On the other hand with OOP, at some point, it seems to me that the focus on the data was lost, and the structure of the container took over and flooded the arguments. There seems to be an over-emphasis on the object-class in OOP. The point of reference is more on the structure of the transient objects, rather than the actions and therefore data. Because of this we had to come up with many language specifics over the years such as static methods, default interface methods, overriding methods and so on. This in my opinion is not ideal, especially when coupled with highly verbose languages.
The Problem that OOP Addressed
This is not to say that OOP is bad. It is important to know the limitations of our tools. Every language has arrived on the scene to address a very specific set of problems at its time. In fact, Java was so successful that it dominated the entire field for the next 20 years. That means that the problems it solved had to be equally impressive.
I believe OOP solved a very specific problem: the problem of lexical contexts.
It used to be the case that all variables are shoved into a global namspace, which leads to mutations (and bugs) that are impossible to track as applications scale up. Given all the extern
declarations in C and C++, things spiral out of control fast. It is hellish to debug and develop for large and enterprise-classed applications in this manner.

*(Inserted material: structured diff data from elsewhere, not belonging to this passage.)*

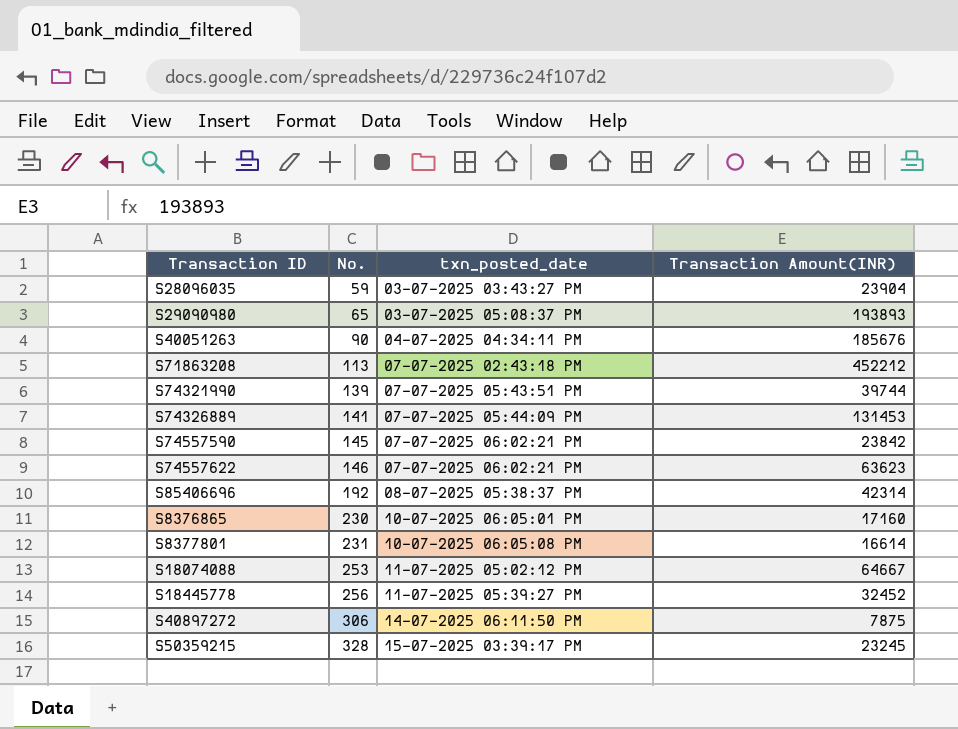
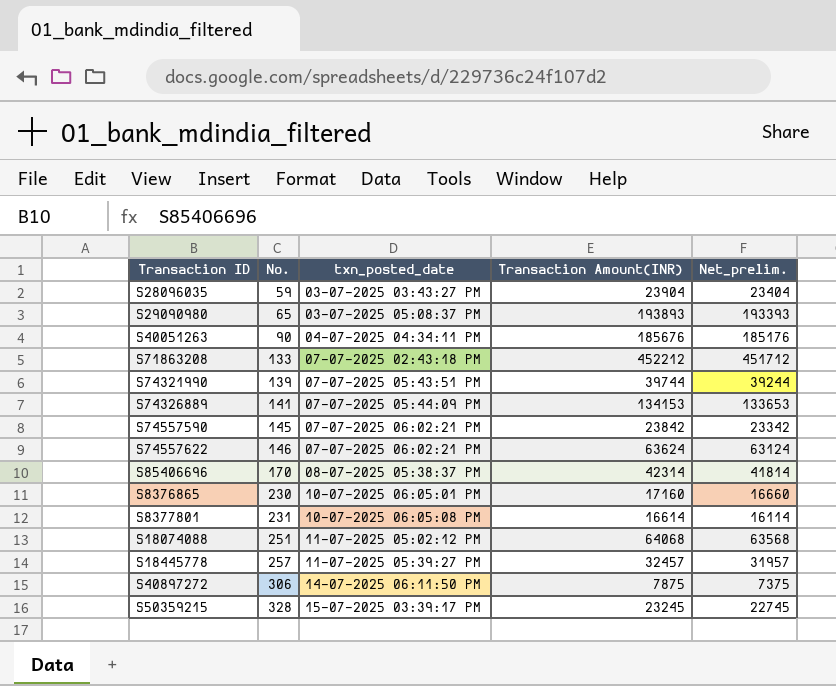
column Net_prelim. | formula: none -> [Transaction Amount(INR)] - 500
S71863208 | No.: 113 -> 133
S74326889 | Transaction Amount(INR): 131453 -> 134153
S74557622 | Transaction Amount(INR): 63623 -> 63624
S85406696 | No.: 192 -> 170
S18074088 | No.: 253 -> 251
S18074088 | Transaction Amount(INR): 64667 -> 64068
S18445778 | No.: 256 -> 257
S18445778 | Transaction Amount(INR): 32452 -> 32457

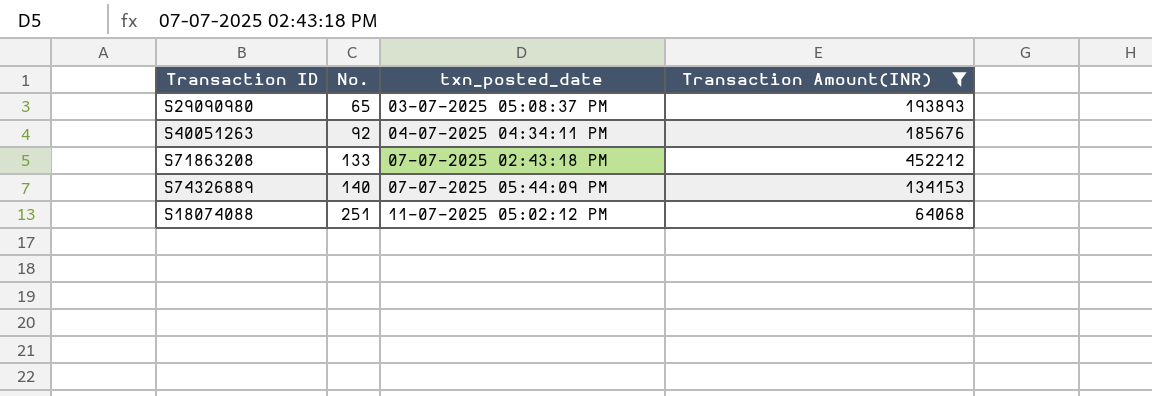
filter: none -> Transaction Amount(INR) >= 64068
column Net_prelim. | formula: [Transaction Amount(INR)] - 500 -> none
S40051263 | No.: 90 -> 92
S74326889 | No.: 141 -> 140

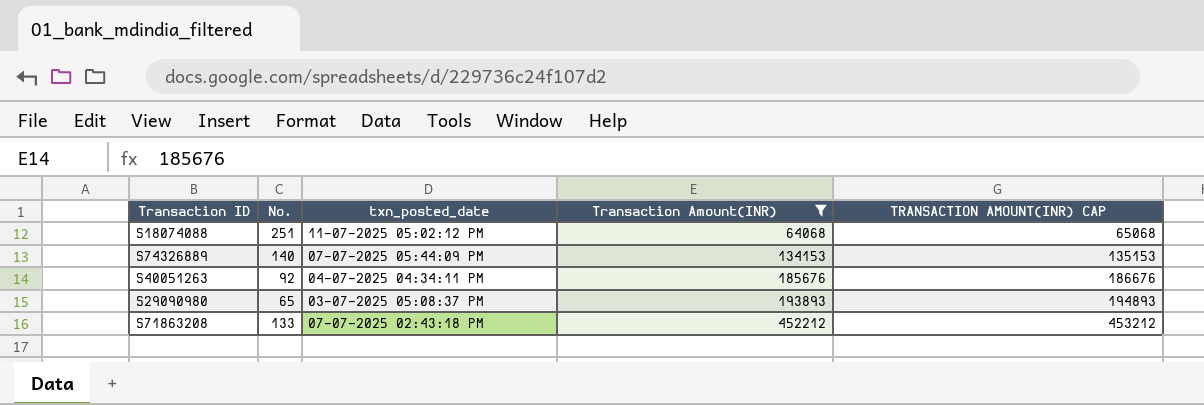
row order: No. ascending -> Transaction Amount(INR) ascending
column TRANSACTION AMOUNT(INR) CAP | formula: none -> [Transaction Amount(INR)] + 1000

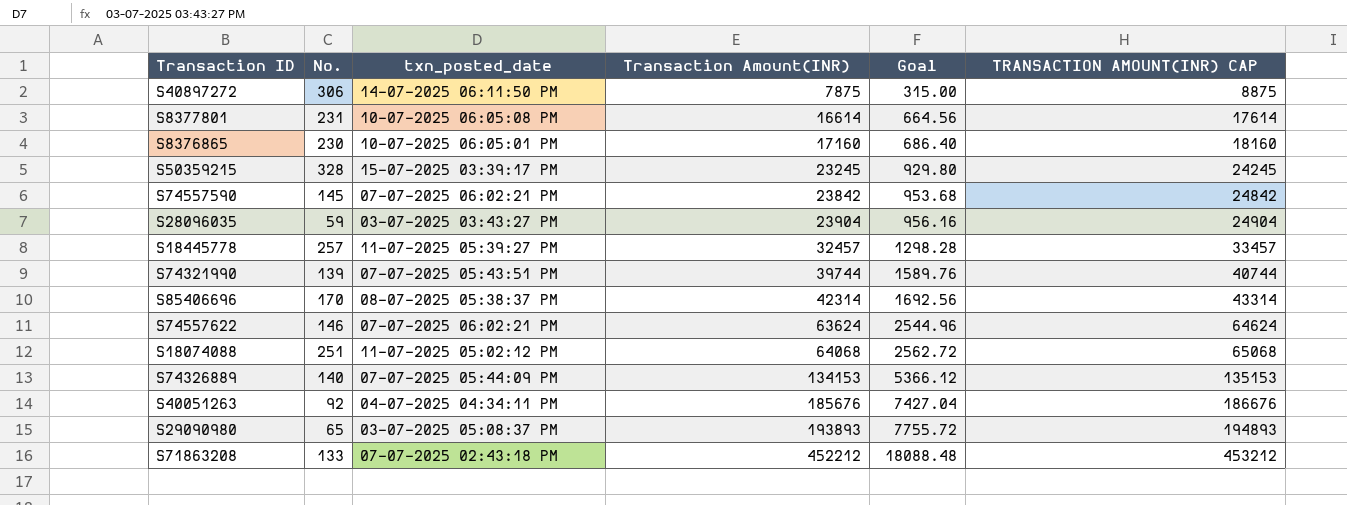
filter: Transaction Amount(INR) >= 64068 -> none
column Goal | formula: none -> [Transaction Amount(INR)] * 0.04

There has to be a way to “tag” variables according to their scope of use. In fact, it is better for development and maintenance (and developer sanity) that variables should live and die within their own lexical scopes. They shouldn’t be managed by the developers manually. OOP solves this problem. Object-classes are infact a form of tagging to track lexical contexts. An OOP program always starts with a main class, which wraps all other object instances. Everything is more easily traced into a tree graph by following the footprint of instantiated objects.
Final Thoughts
In fact, in my opinion it is more accurate to categorize the landscape of programming as a gradient around two poles: functional programming and masonic programming.
- The first pole is peak correctness in mapping between theory and implementation.
- The second pole is peak performance and velocity of implementation (being closer to bare metals).
The first paradigm naturally introduces constraints into the system. This requirement emerges at some point, when scaling is necessary. For this reason, Java would fall somewhere around the first pole. On the other hand, Assembly and C would be very close to the epicenter of the second paradigm. These two languages demands freedom from constraints, because performance demands simplicity. A C developer would say “We live day-to-day in a Newtonian world not a quantum-field world. We don’t need to do a gradient descent every time we take a step forward. That would be ridiculous. We just walk ahead one step forward.”
And it’s not just about “laziness” either. There is a spirit that WANTS to be poor and wandering. This is very hard to understand for some people for whatever reason. The spirit of poverty is important to the survival of civilization. It has some important roles to play.
— Matthieu Pageau (@PageauMatthieu) April 18, 2024
The kind of programmers who opt for speed and performance do not want to be constrained. And they should not be, because they already conform themselves into pursuing speed and performance.
As is everything else in life, the balance lies somewhere between the two poles.